#### GIVEN DATA:

.....

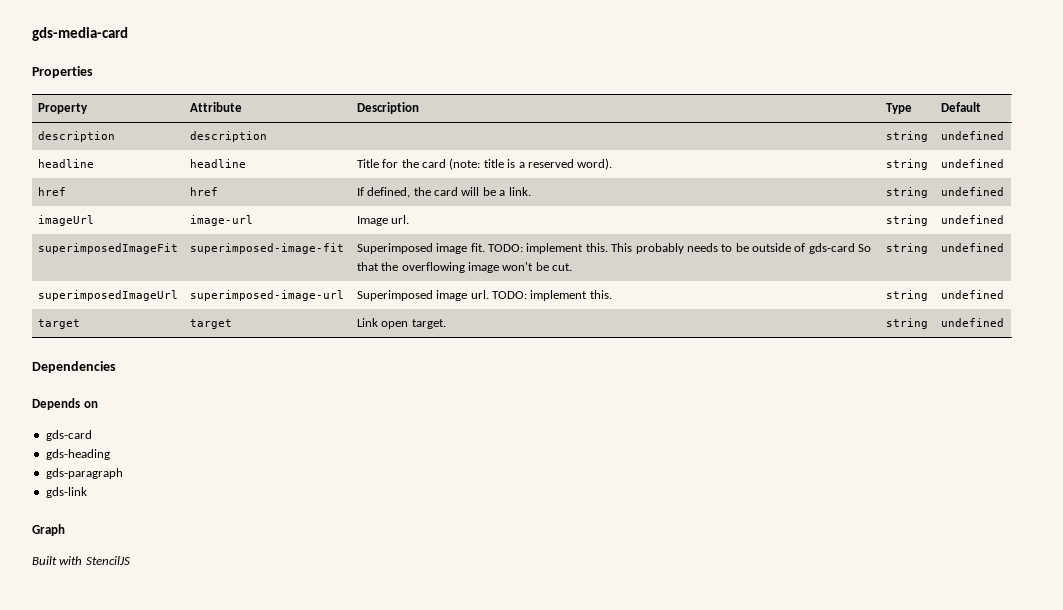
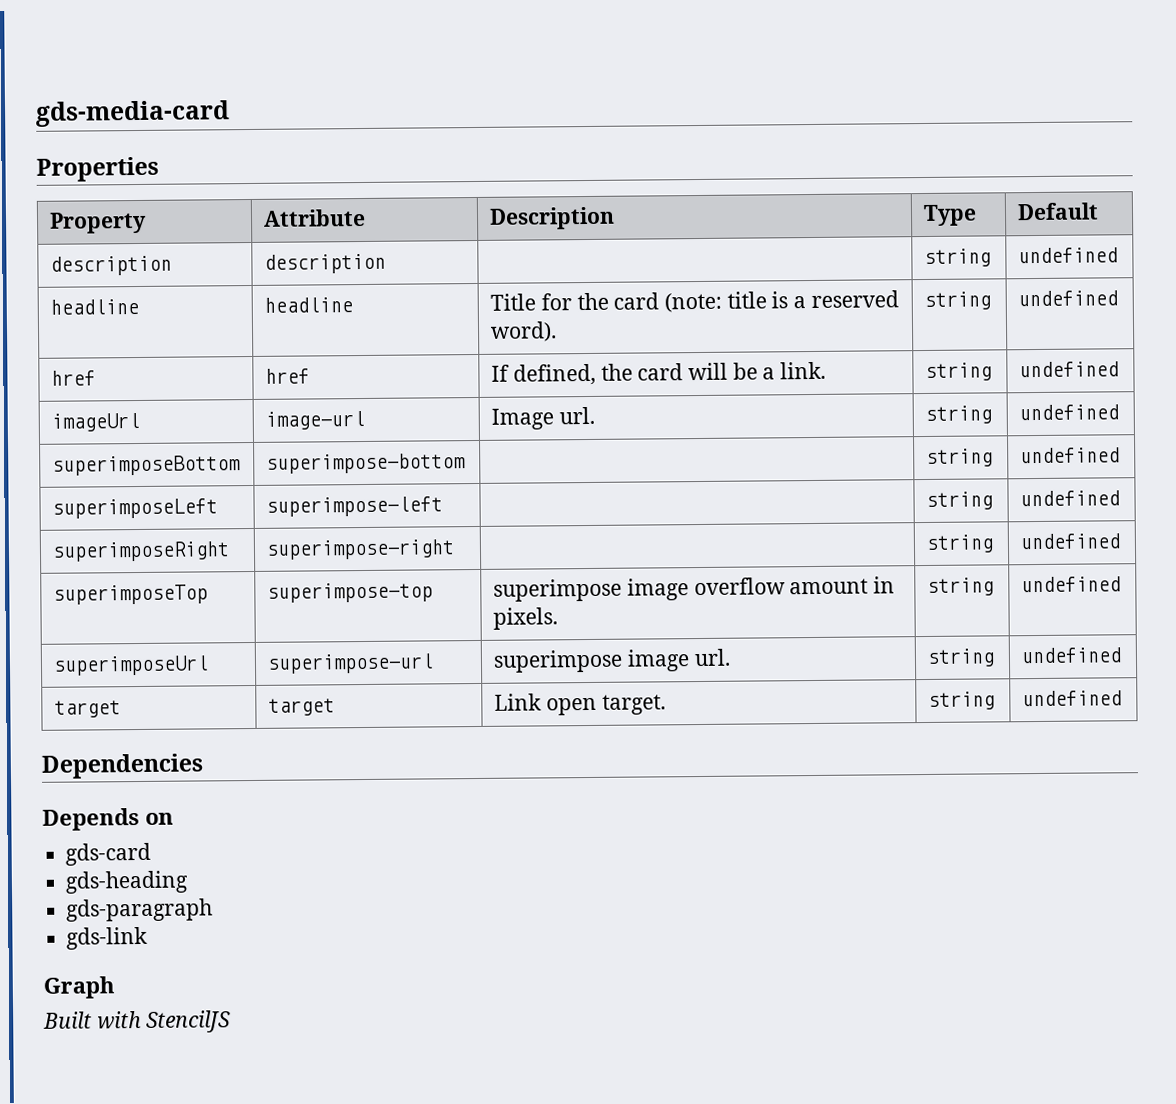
[37,243,178,254] [189,243,344,254] [356,243,872,254] [356,262,573,273] [885,243,928,254] [940,243,1004,252] [37,290,178,301] [189,290,344,301] [356,290,433,301] superimposedImageFit | superimposed-image-fit | Superimposed image fit. TODO: implement this. This probably needs to be outside of gds-card So that the overflowing image won't be cut. | string | undefined // superimposedImageUrl | superimposed-image-url | Superimposed -> [52,455,242,476] [266,453,467,474] [926,448,994,467] [1020,447,1121,464] [52,498,219,519] [266,496,444,517] [926,491,994,510] [1020,490,1121,507] [52,541,231,562] [266,539,456,560] [926,534,995,553] [1020,533,1121,550] [53,584,209,605] [267,582,434,603] [493,576,895,602] [493,607,559,630] [927,577,995,596] [1021,576,1122,593] [53,655,210,676] [267,653,435,674] [493,649,624,673] superimposeBottom | superimpose-bottom | | string | undefined // superimposeLeft | superimpose-left | | string | undefined // superimposeRight | superimpose-right | | string | undefined // superimposeTop | superimpose-top | superimpose image overflow amount in pixels. | string | undefined // superimposeUrl | superimpose-url | superimpose
[492,290,612,301] TODO: implement this. -> (731, 657) none

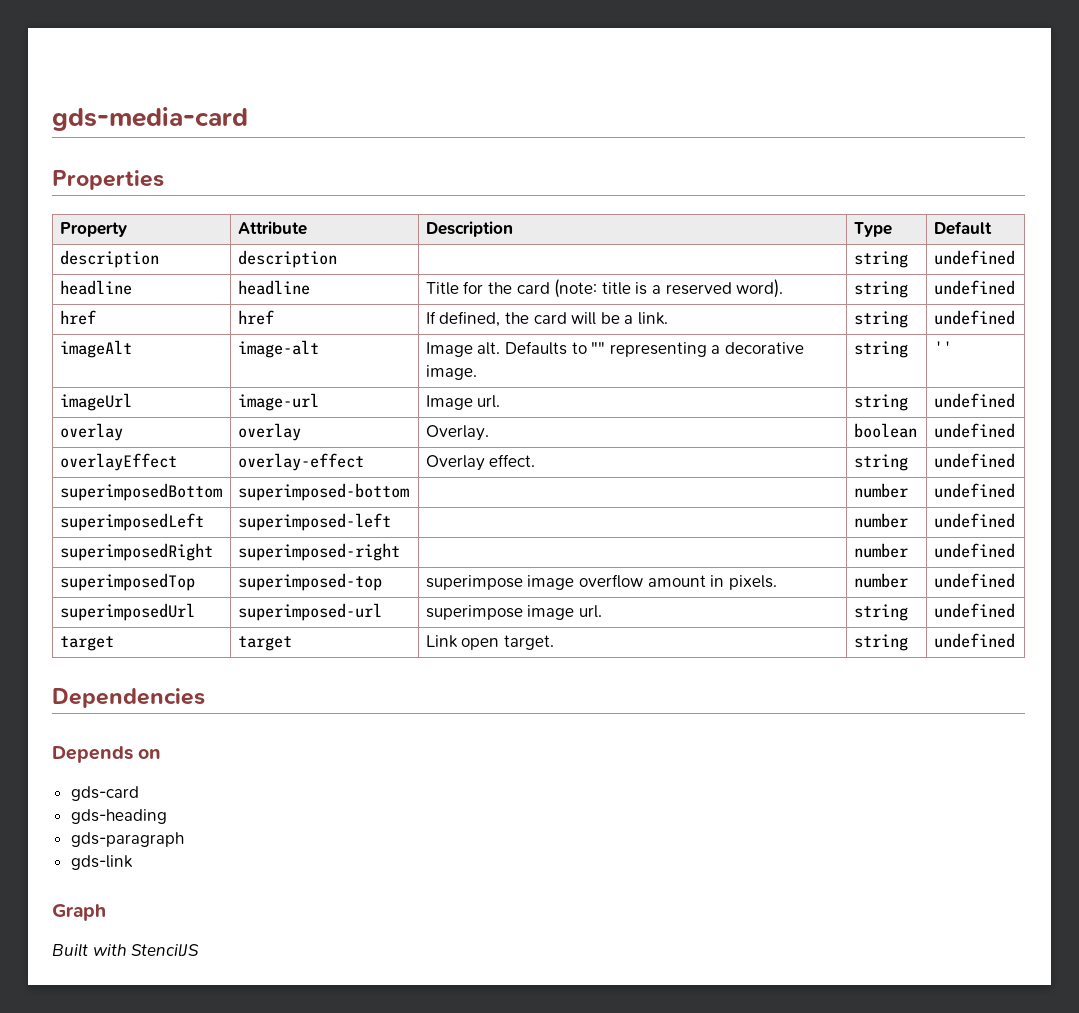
(1120, 369) none -> [59,340,132,358] [237,340,319,358] [425,341,805,357] [425,365,477,380] [853,341,908,358] [933,341,952,354] // imageAlt | image-alt | Image alt. Defaults to "" representing a decorative image. | string | ''
[52,455,242,476] [266,453,467,474] [926,448,994,467] [1020,447,1121,464] [52,498,219,519] [266,496,444,517] [926,491,994,510] [1020,490,1121,507] [52,541,231,562] [266,539,456,560] [926,534,995,553] [1020,533,1121,550] [53,584,209,605] [267,582,434,603] superimposeBottom | superimpose-bottom | | string | undefined // superimposeLeft | superimpose-left | | string | undefined // superimposeRight | superimpose-right | | string | undefined // superimposeTop | superimpose-top -> [59,423,123,441] [237,423,301,441] [425,425,489,441] [853,423,917,438] [933,423,1015,438] [59,453,177,471] [237,453,364,471] [425,454,536,471] [853,454,908,471] [933,453,1015,468] [59,483,222,501] [237,483,409,501] [853,483,908,498] [933,483,1015,498] [59,513,204,531] [237,513,391,531] [853,513,908,528] [933,513,1015,528] [59,543,213,561] [237,543,400,561] [853,543,908,558] [933,543,1015,558] [59,573,195,591] [237,573,382,591] overlay | overlay | Overlay. | boolean | undefined // overlayEffect | overlay-effect | Overlay effect. | string | undefined // superimposedBottom | superimposed-bottom | | number | undefined // superimposedLeft | superimposed-left | | number | undefined // superimposedRight | superimposed-right | | number | undefined // superimposedTop | superimposed-top
[927,577,995,596] [1021,576,1122,593] [53,655,210,676] [267,653,435,674] string | undefined // superimposeUrl | superimpose-url -> [853,573,908,588] [933,573,1015,588] [59,603,195,621] [237,603,382,621] number | undefined // superimposedUrl | superimposed-url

.....

#### WHAT YOU WILL DO:
Across the entries above, tally every line that includes the string "none", then state only the count.

#### TASK RESULT:
2